Di grande effetto i costumi veneziani del Settecento di Nicoletta Lucerna, sarta ufficiale della Compagnia de Calza I Antichi, che appaiono come a sorpresa nel ballo finale: un tocco di classe che il pubblico apprezza con ammirazione. Il più bello: un delizioso abito bianco crema, con ricchi riflessi di ricami dorati e piccolo tricorno, indossato con grazia sorridente da Chiara Zoppè.
Questa è stata la prima di almeno duecento ottantacinque repliche, da luglio 2023 a gennaio 2024.
Sabato tre repliche domenica (oggi) solo due. Di solito sono tre, per completare il six-pack: il pacco da sei che gli appassionati di culturismo e di birra conoscono bene. Con effetti diametralmente opposti sui loro addominali. Soli due repliche: perché questa sera c’è la cena sociale. Evviva.

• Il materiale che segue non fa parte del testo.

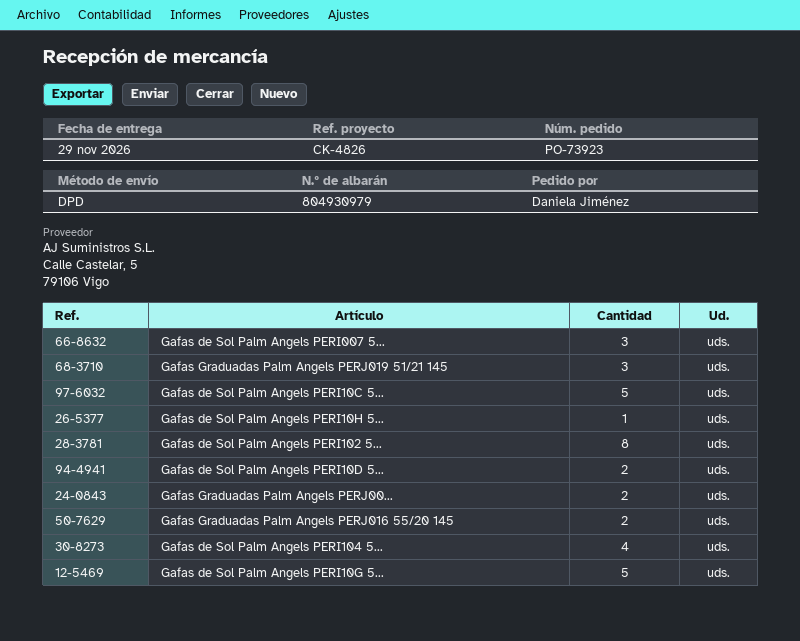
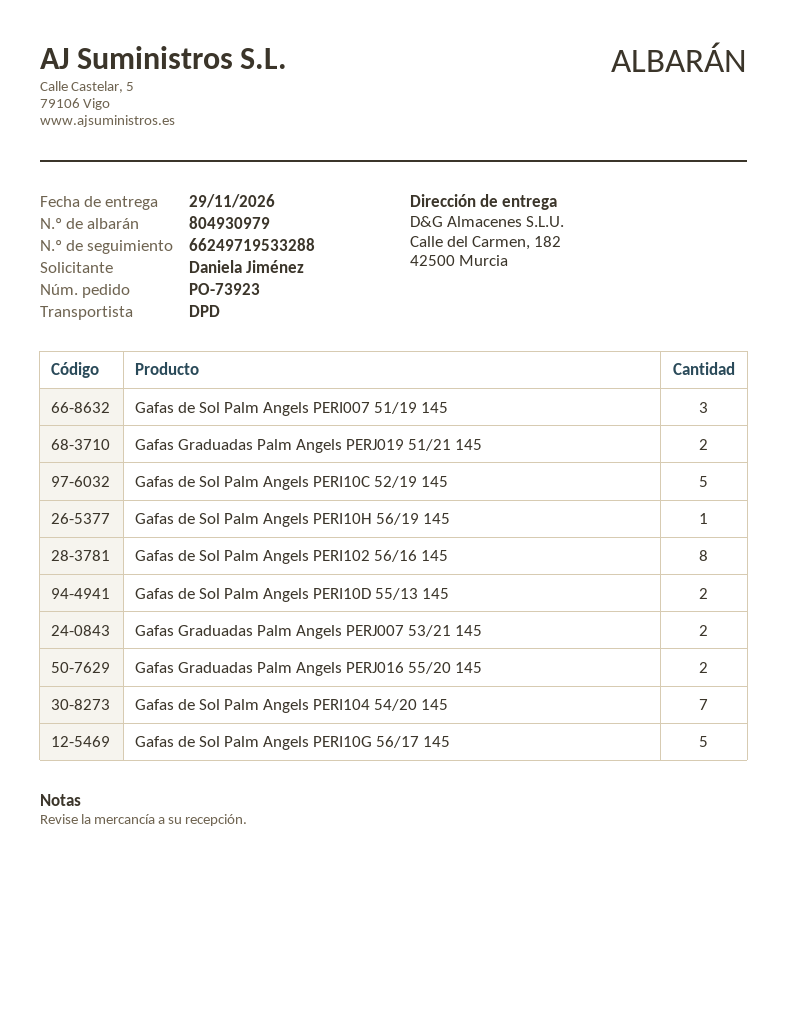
Gafas Graduadas Palm Angels PERJ019 51/21 145: 3 -> 2
Gafas de Sol Palm Angels PERI104 5...: 4 -> 7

Sabato, nella prima replica delle tre, a mezzogiorno, è andato storto tutto quello che (per il momento) poteva andare storto: casino totale con la colonna sonora; audio disconnesso per le giocolerie di Patrick McGuire; silenzio assordante come base per Gimmi Fornaciari; Persefone imbizzarrita (è pur sempre un cavallo selvaggio) disarciona Aurelius Lukas. Nino tappa tutti i buchi e lo spettacolo riesce lo stesso. «Every time is like the first time» «Ogni volta — per il pubblico — è la prima volta». Standing ovation per tutti tre gli spettacoli di sabato. Congratulazioni emozionanti degli spettatori all’uscita.
Alla fine, ecco l’inizio. Sul palchetto all’esterno, discorso introduttivo, in inglese e italiano, di Giovanni Zoppè. Presentazione dell’idea dello spettacolo, del duro lavoro preparatorio. Presentazione del Vostro Amato Priore («l’uomo senza il quale tutto ciò non sarebbe stato possibile» parole di Giovanni, non mie). Discorso di Luca Colferai, in anglo-veneziano: presentazione della Commedia dell’arte. Pre-show della piccola compagnia allenata da Mace Perlman, sior Pantalon: Lelio de Bisognosi (Aurelius Lukas) Arlecchino (Argenis Ortiz) Brighella (Jai Riley) Colombina (Mia o Isabella Riley). Tutti sono sempre più «dentro la parte» e, nel corso delle settimane, la commedia si arricchirà, come già è successo finora, sempre più di battute e trovate esilaranti.
Note finali.
Una volta nei circhi c’era il freak-show (la donna barbuta, l’uomo scheletro, la sirena, i gemelli siamesi, eccetera). Oggi per ovvie ragioni non si usa più. Ma l’esibizione di autentico aborigeno veneziano di un metro e novantacinque, con una compiaciuta somiglianza con Giacomo Casanova nei suoi anni migliori, ci va molto vicino. È una battuta: ridete o lettori.
Tra gli odori, da aggiungere l’aroma della canfora degli unguenti contro i dolori muscolari e articolari, inevitabili nell’incredibile arte del circo.